Alana gives me a hug.

“Even once is enough, Mich. But what are you going to do?”

I shake my head.

“I have no idea.”

My buddy nods.

“Well at the very least, you should tell Ben, right? I know the pregnancy wasn’t planned, and you feel hurt right now, but it doesn’t sound like Ben’s actually a bad guy. He was doing what he had to do to save those girls, and being a cop isn’t easy, even in the best of circumstances. I think you can find it in yourself to look past whatever it is. Just think about the girls you saved, and that should keep you on track.”

I take a deep, shuddering breath.

“Yes, I’ll think of Jessica,” I say.

“Who?” Alana asks.

I turn to her.

“There was a young red-headed woman up for sale that night, and I know she didn’t want to be there. I’ll keep her in mind.”

My friend nods, taking my hand again.

“Think of Jessica and the baby then,” Alana murmurs. “And you’ll be fine.”

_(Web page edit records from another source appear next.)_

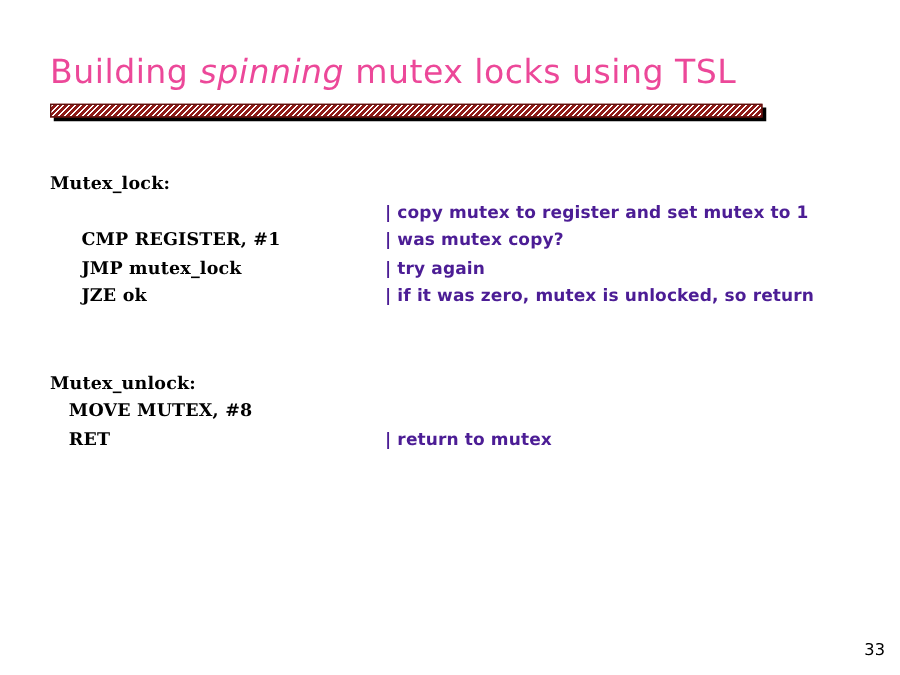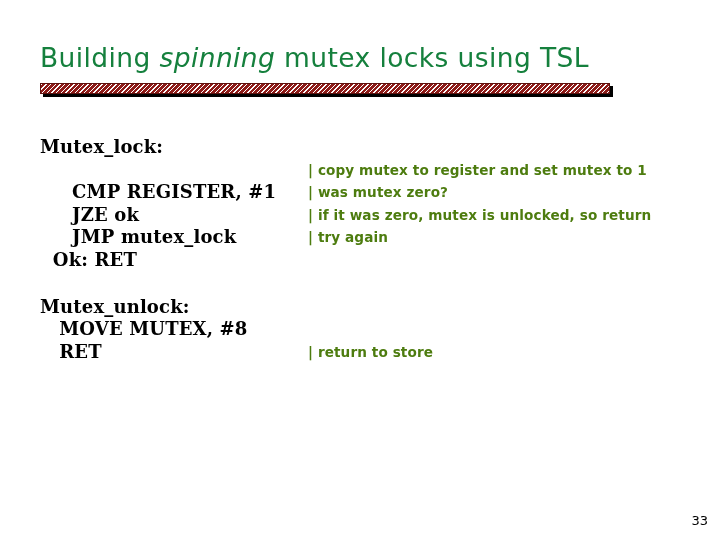--- a/index.html
+++ b/index.html
@@ -31,7 +31,7 @@
     font-family: "DejaVu Sans", sans-serif;
     font-size: 26.5px;
     font-weight: 400;
-    color: #15803d;
+    color: #ec4899;
     letter-spacing: 0.4px;
     white-space: nowrap;
     line-height: 34px;

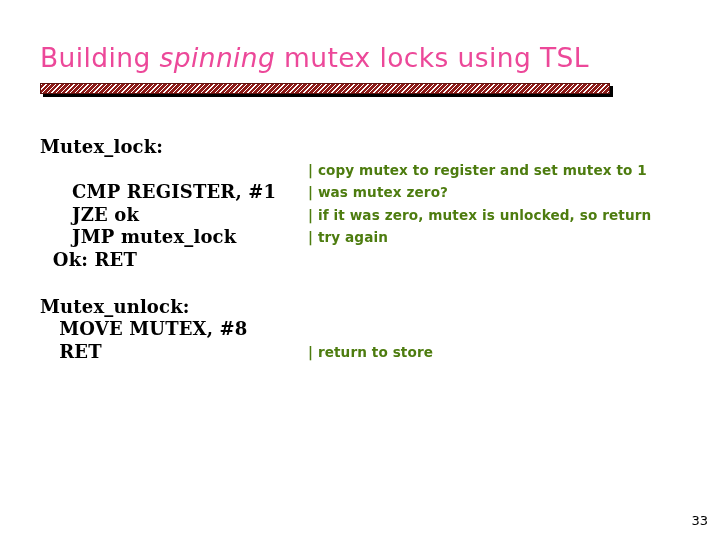--- a/index.html
+++ b/index.html
@@ -100,7 +100,7 @@
     left: 0;
     top: 0;
     font-family: "DejaVu Serif", "Liberation Serif", serif;
-    font-size: 18px;
+    font-size: 14px;
     font-weight: 700;
     color: #000000;
     white-space: pre;

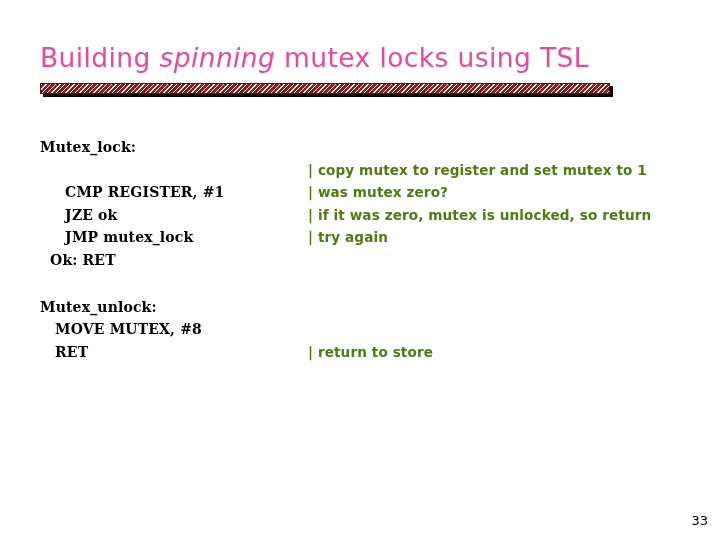--- a/index.html
+++ b/index.html
@@ -115,7 +115,7 @@
     font-family: "DejaVu Sans", sans-serif;
     font-size: 13.6px;
     font-weight: 700;
-    color: #4d7c0f;
+    color: #4c1d95;
     white-space: pre;
     letter-spacing: 0.1px;
     line-height: 22.6px;

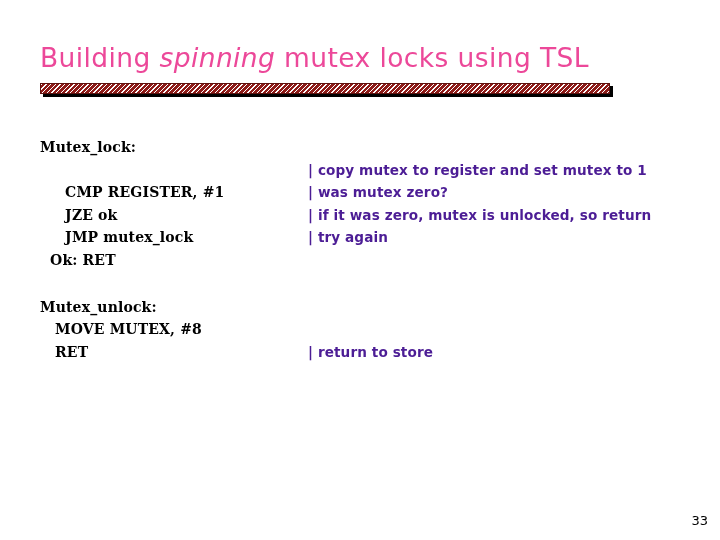--- a/index.html
+++ b/index.html
@@ -160,7 +160,7 @@
         </div>
         <div class="code-row">
           <span class="code-text">     CMP REGISTER, #1</span>
-          <span class="comment-text">| was mutex zero?</span>
+          <span class="comment-text">| was mutex copy?</span>
         </div>
         <div class="code-row">
           <span class="code-text">     JZE ok</span>

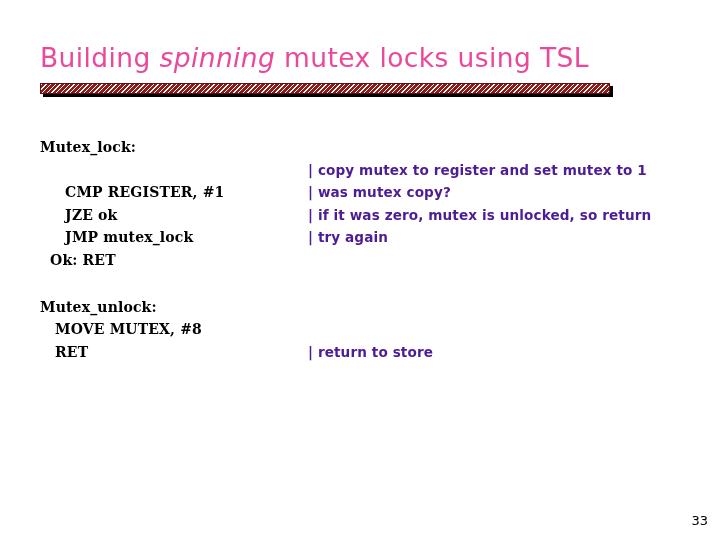--- a/index.html
+++ b/index.html
@@ -163,12 +163,12 @@
           <span class="comment-text">| was mutex copy?</span>
         </div>
         <div class="code-row">
+          <span class="code-text">     JMP mutex_lock</span>
+          <span class="comment-text">| try again</span>
+        </div>
+        <div class="code-row">
           <span class="code-text">     JZE ok</span>
           <span class="comment-text">| if it was zero, mutex is unlocked, so return</span>
-        </div>
-        <div class="code-row">
-          <span class="code-text">     JMP mutex_lock</span>
-          <span class="comment-text">| try again</span>
         </div>
         <div class="code-row">
           <span class="code-text">  Ok: RET</span>

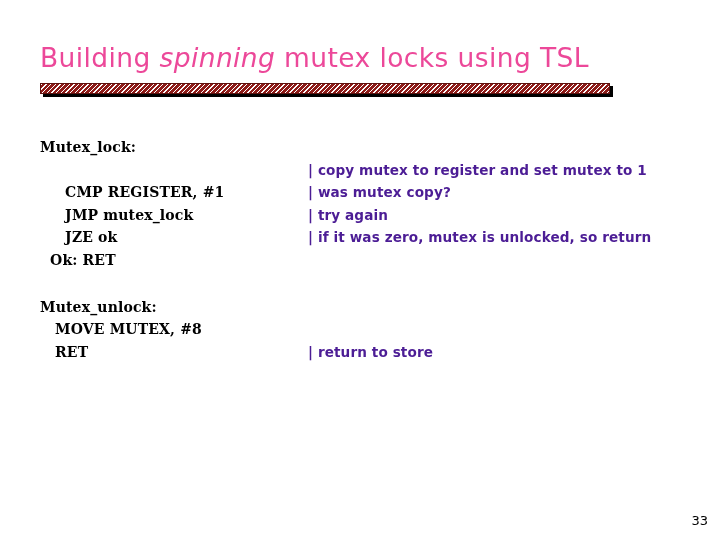--- a/index.html
+++ b/index.html
@@ -171,7 +171,6 @@
           <span class="comment-text">| if it was zero, mutex is unlocked, so return</span>
         </div>
         <div class="code-row">
-          <span class="code-text">  Ok: RET</span>
         </div>
       </div>
       <div class="group-gap"></div>

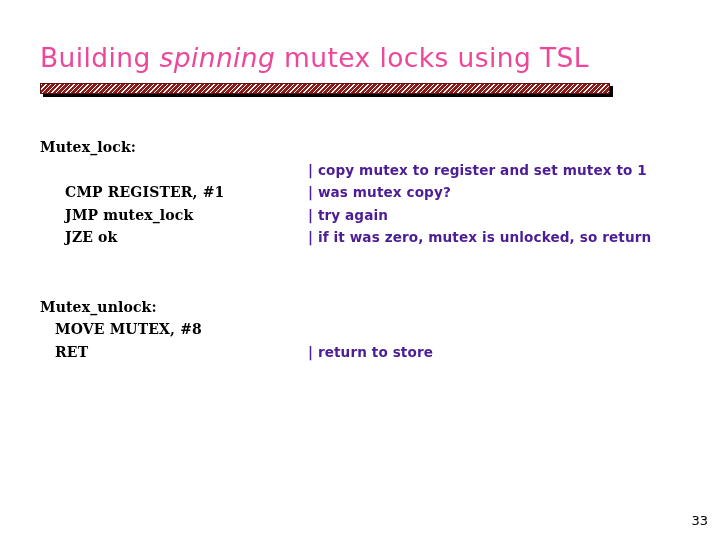--- a/index.html
+++ b/index.html
@@ -183,7 +183,7 @@
         </div>
         <div class="code-row">
           <span class="code-text">   RET</span>
-          <span class="comment-text">| return to store</span>
+          <span class="comment-text">| return to mutex</span>
         </div>
       </div>
     </div>

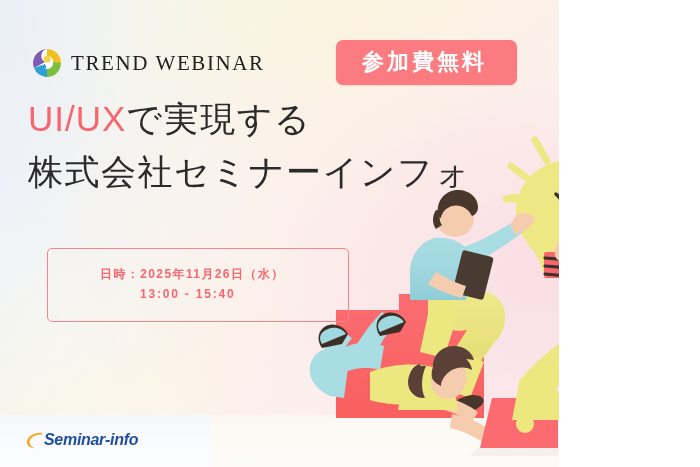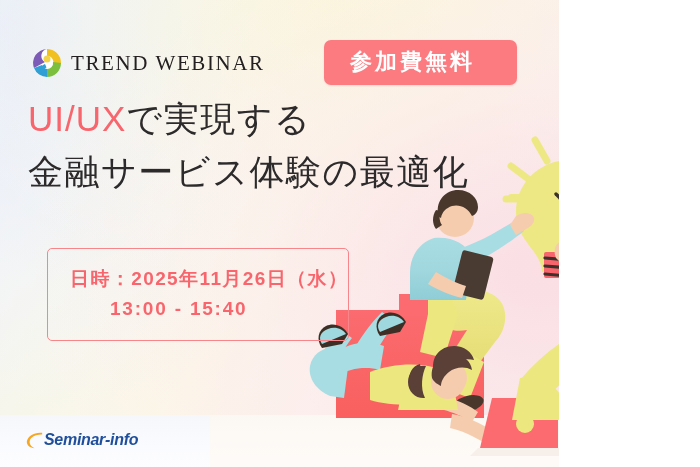--- a/index.html
+++ b/index.html
@@ -83,7 +83,7 @@
     background: #fb7b80;
     color: #ffffff;
     border-radius: 7px;
-    padding: 10px 42px 11px 26px;
+    padding: 10px 30px 11px 26px;
     font-size: 22px;
     font-weight: bold;
     letter-spacing: 3px;

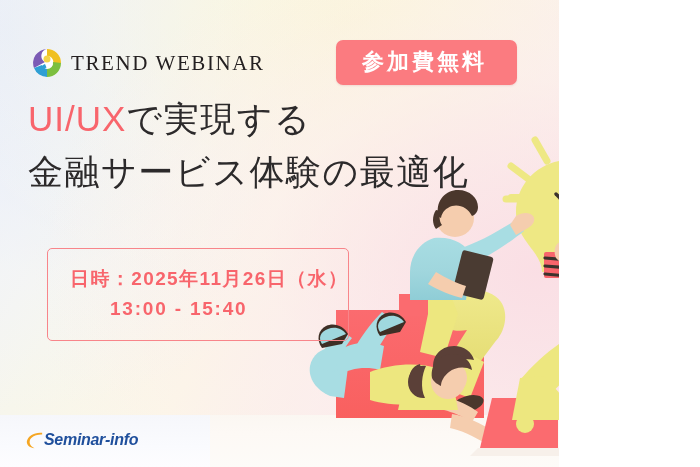--- a/index.html
+++ b/index.html
@@ -334,7 +334,7 @@
 
   <div class="title">
     <div class="title-line"><span class="title-accent">UI/UX</span><span>で実現する</span></div>
-    <div class="title-line">金融サービス体験の最適化</div>
+    <div class="title-line">株式会社セミナーインフォ</div>
   </div>
 
   <div class="details">

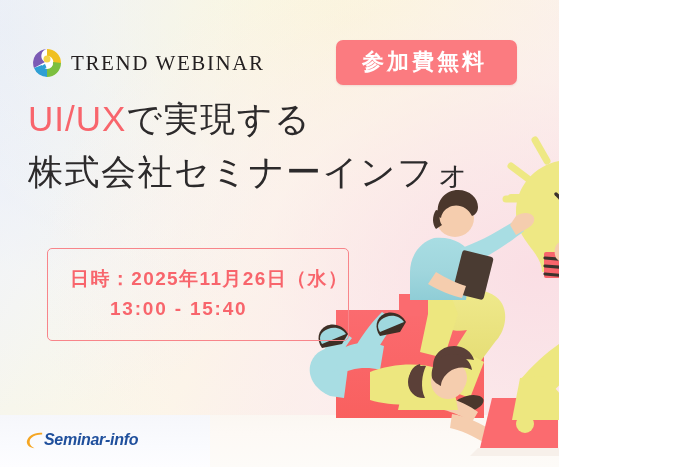--- a/index.html
+++ b/index.html
@@ -124,12 +124,13 @@
   }
   .detail-row {
     color: #f8656c;
-    font-size: 19px;
+    font-size: 12px;
     font-weight: bold;
     letter-spacing: 1.4px;
     line-height: 1.35;
     white-space: nowrap;
     padding-left: 8px;
+    margin-left: 30px;
   }
   .detail-row.time {
     padding-left: 48px;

With that, I wipe away a stray tear because I know my buddy’s right. There are bigger things in the world than me, myself, and I, as well as whatever perceived humiliations I’ve undergone. There are women who’ve been beaten, subjugated, and worse, and if I want to change the world into a better place for my child, then I need to be the bigger person and move on.

11

Ben

I feel terrible and stare at the empty glass before me. The liquor’s already gone and I’m tempted to call for another, but Michelle asked to meet today and immediately I said yes. After all, I haven’t heard from the gorgeous woman in a week now, and I was afraid we were done for good.